YOUR TASK: Looking at the records below, please work out how many lines contain the word "time" and give the number alone.

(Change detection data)

[Start of Attachment]

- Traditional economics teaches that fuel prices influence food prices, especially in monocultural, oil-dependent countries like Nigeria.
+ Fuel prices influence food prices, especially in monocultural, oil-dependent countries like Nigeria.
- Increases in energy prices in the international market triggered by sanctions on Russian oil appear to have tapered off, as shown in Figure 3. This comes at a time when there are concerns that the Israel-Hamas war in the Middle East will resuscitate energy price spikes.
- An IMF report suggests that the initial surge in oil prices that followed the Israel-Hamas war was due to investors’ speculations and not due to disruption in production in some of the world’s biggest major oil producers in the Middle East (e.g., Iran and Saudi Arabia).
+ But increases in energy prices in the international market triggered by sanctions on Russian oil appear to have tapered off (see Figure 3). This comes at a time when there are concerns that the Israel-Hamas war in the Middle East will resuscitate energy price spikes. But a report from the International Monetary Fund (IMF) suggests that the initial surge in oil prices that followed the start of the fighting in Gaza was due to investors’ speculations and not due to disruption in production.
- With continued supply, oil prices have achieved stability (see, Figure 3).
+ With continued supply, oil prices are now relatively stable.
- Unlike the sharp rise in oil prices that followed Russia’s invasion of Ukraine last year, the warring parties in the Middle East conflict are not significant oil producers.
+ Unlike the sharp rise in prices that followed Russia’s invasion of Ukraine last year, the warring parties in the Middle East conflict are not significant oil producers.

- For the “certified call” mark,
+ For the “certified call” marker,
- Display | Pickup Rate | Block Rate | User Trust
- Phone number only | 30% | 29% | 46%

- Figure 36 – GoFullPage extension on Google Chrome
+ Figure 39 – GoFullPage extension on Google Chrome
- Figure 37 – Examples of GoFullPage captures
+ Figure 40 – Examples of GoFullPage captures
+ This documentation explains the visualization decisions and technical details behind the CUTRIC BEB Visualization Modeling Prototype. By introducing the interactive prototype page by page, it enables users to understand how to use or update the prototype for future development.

[End of Attachment]

RESPONSE TO THIS EXERCISE: 2